L’enjeu de l’utilisation des OGM dans le cadre de la production agricole des pays du Sahel est assez sensible. La faiblesse des productions agricoles, due aux terres peu productives et au manque d’eau, met la question de la souveraineté alimentaire au centre du débat sur l’utilisation des OGM. D’une part, puisque les OGM favorisent une meilleure productivité (c.-à-d. que sur une surface où on pouvait produire seulement deux à trois tonnes de riz, avec les OGM, on peut en produire de cinq à six), ils auraient leur place dans une perspective de souveraineté alimentaire, si les producteurs sahéliens en avaient le contrôle. Or, les OGM contrôlés par les multinationales étrangères sont un frein à la souveraineté alimentaire des pays sahéliens, qui continuent de dépendre de ces multinationales pour avoir de bons rendements agricoles. Il y a aussi les questions éthiques et les impacts environnementaux incertains autour des OGM qui doivent être résolus. Il faut donc d’abord poser la question du contrôle des OGM, de leurs impacts à long terme sur l’environnement et les êtres vivants (les êtres humains y compris) avant de promouvoir leur utilisation.

Finalement…

Manger à sa faim et boire à sa soif… les pays sahéliens doivent mettre en place des politiques adaptées pour y parvenir. De nos jours, il ne faut pas penser pour l’agriculture et juste pour l’agriculture, les enjeux sont énormes (économiques, environnementaux, sociaux, politiques…). La promotion des productions agricoles locales et leur transformation en aliments de base pour nourrir les populations permettent de rapprocher les pays sahéliens de la souveraineté alimentaire.

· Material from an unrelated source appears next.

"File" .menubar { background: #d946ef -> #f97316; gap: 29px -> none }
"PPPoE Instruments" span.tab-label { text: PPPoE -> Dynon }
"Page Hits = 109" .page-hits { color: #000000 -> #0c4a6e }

Marie Fall est professeure adjointe à l’Université du Québec à Chicoutimi (UQAC). Elle détient un doctorat en géographie environnementale de l’Université de Montréal. Elle a travaillé au Centre de recherches pour le développement international (CRDI). Ses enseignements et ses champs de recherche couvrent la coopération internationale, la gestion participative des ressources naturelles, la gouvernance décentralisée et le développement local. Madame Fall réalise actuellement des recherches sur la planification participative pour une gouvernance décentralisée de la biodiversité dans la réserve de biosphère du delta du Saloum au Sénégal : la valorisation des savoirs traditionnels dans la gouvernance de la biodiversité, et sur l’adaptation des savoirs professionnels dans les initiatives locales de développement.